(Content revision data)
BEGIN

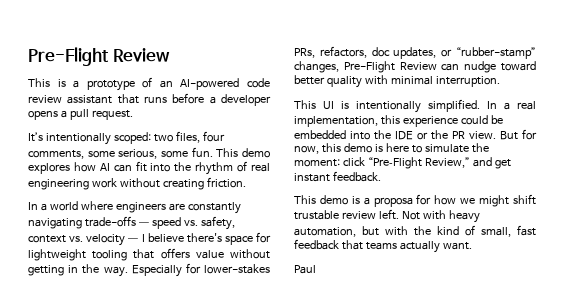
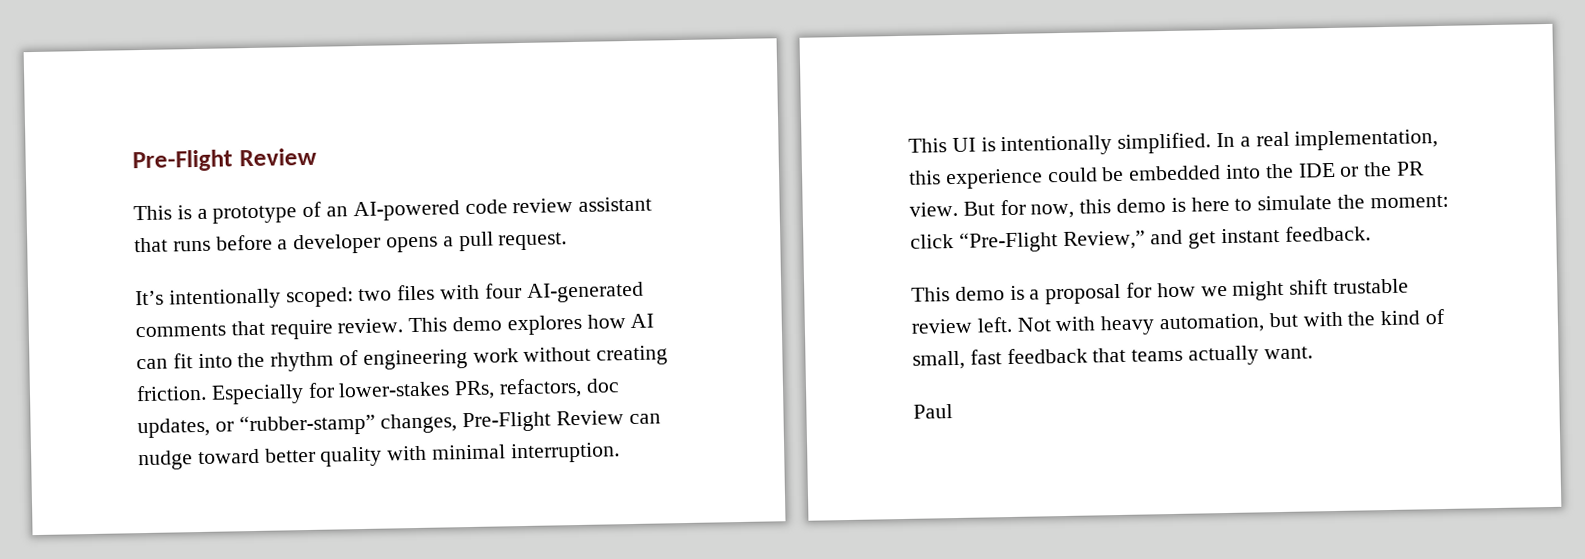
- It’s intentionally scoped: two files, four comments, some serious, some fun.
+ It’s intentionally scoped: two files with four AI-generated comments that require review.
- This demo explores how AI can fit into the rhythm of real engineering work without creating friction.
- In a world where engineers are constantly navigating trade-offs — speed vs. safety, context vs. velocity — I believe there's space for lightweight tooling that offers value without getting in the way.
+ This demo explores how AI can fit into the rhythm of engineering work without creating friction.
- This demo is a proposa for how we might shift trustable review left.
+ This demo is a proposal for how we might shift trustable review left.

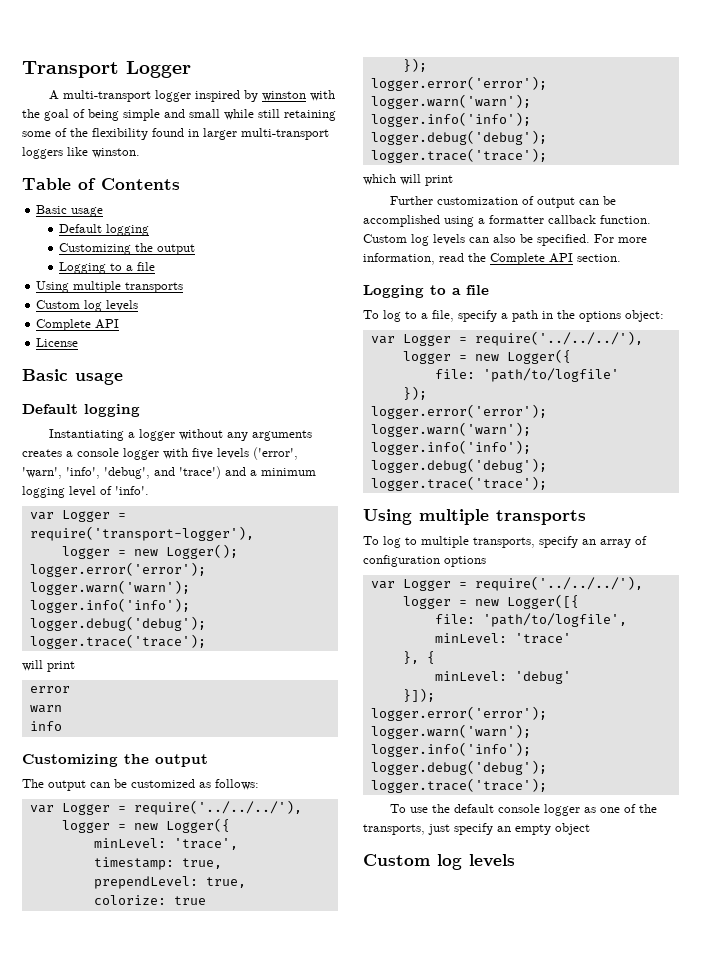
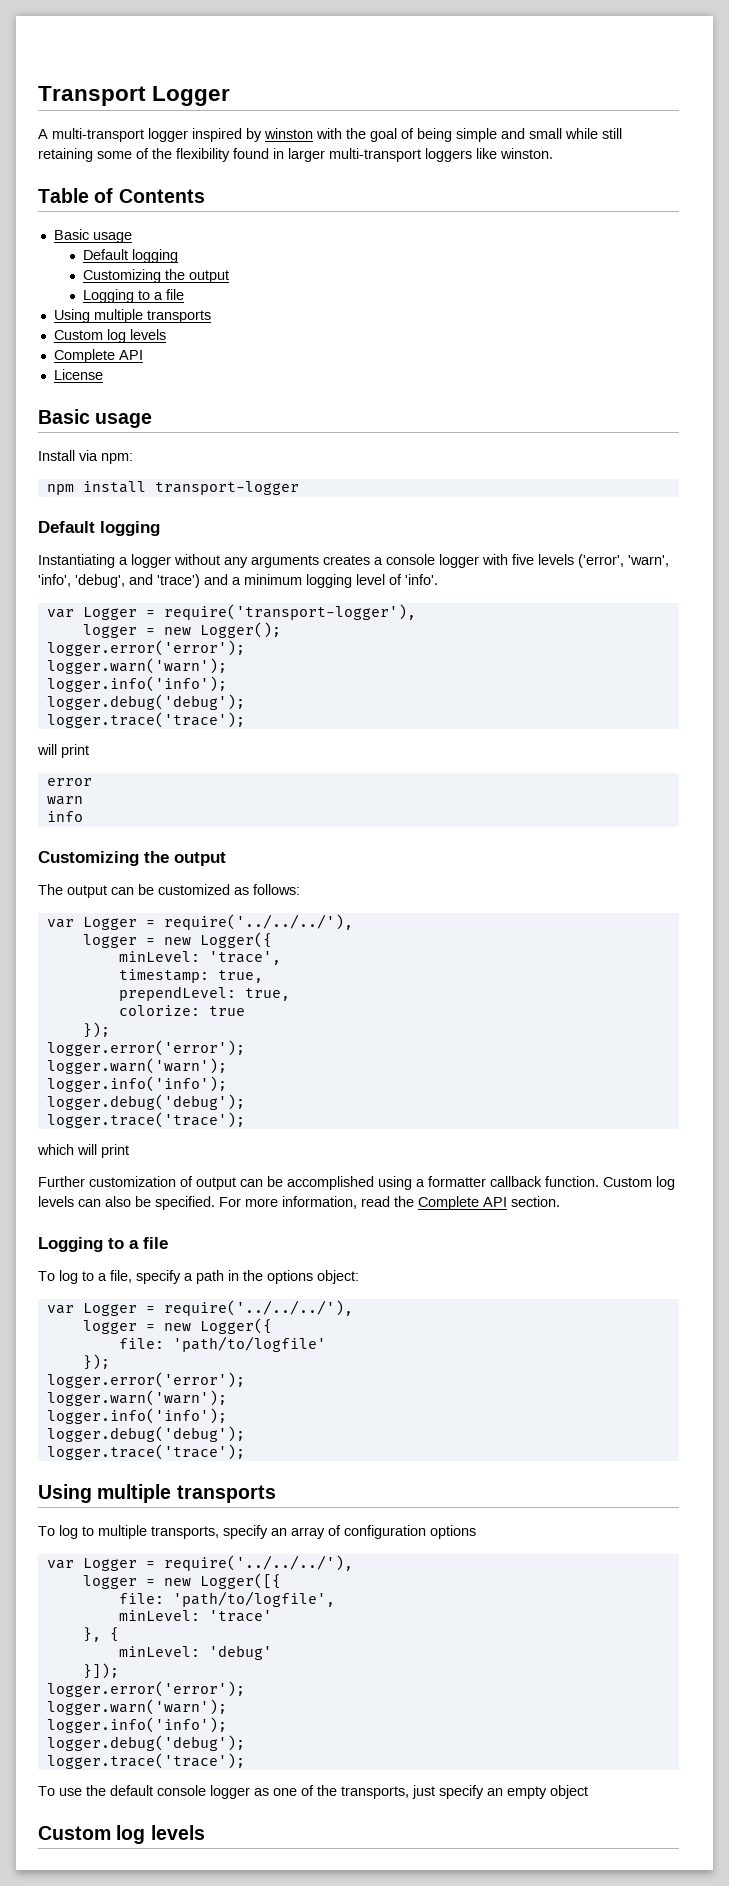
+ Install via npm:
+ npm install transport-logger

END
BEGIN

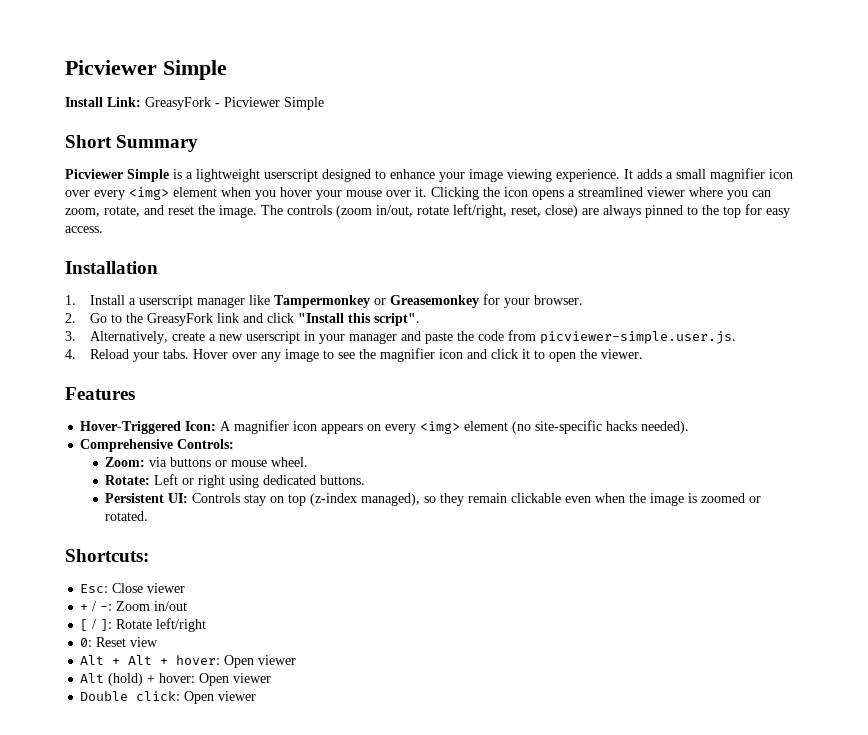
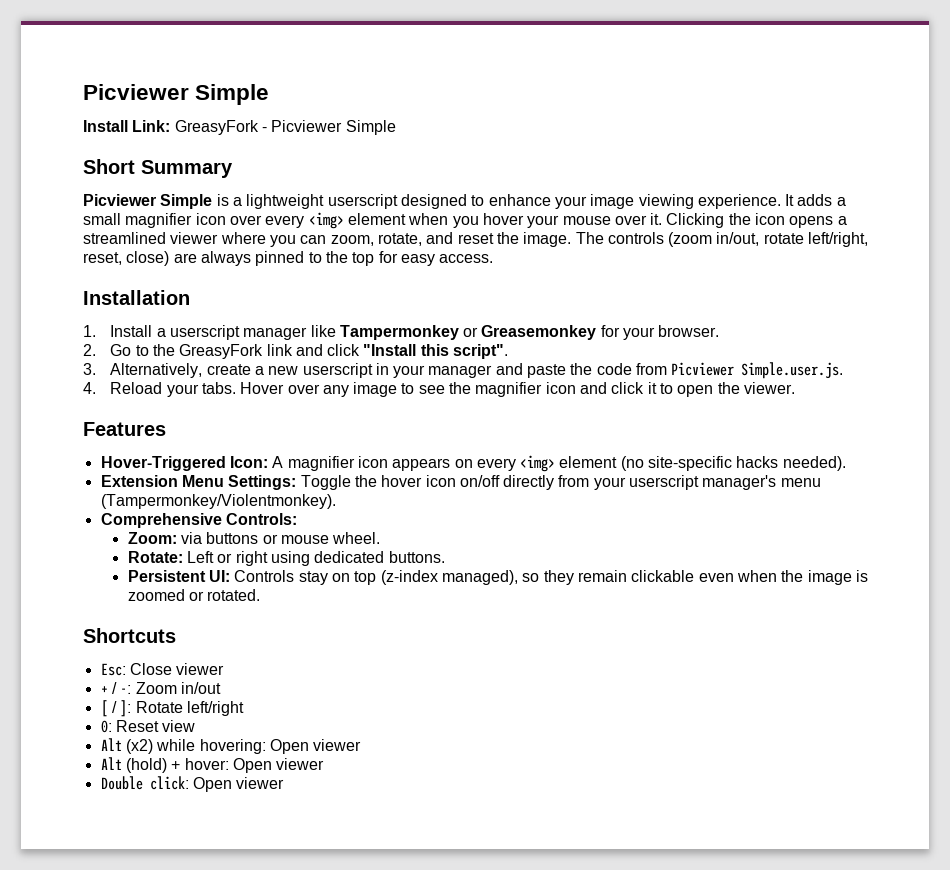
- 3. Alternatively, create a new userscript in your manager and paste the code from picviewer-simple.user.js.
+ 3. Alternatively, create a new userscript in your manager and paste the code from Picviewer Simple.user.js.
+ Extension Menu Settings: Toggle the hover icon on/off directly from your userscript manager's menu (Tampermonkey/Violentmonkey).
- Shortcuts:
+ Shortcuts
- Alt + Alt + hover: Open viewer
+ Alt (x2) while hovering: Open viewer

END

▸ INSTRUCTIONS FOR THE TASK
Reproduce every line in the data that has the word "work" in it.

▸ ANSWER AREA
- This demo explores how AI can fit into the rhythm of real engineering work without creating friction.
+ This demo explores how AI can fit into the rhythm of engineering work without creating friction.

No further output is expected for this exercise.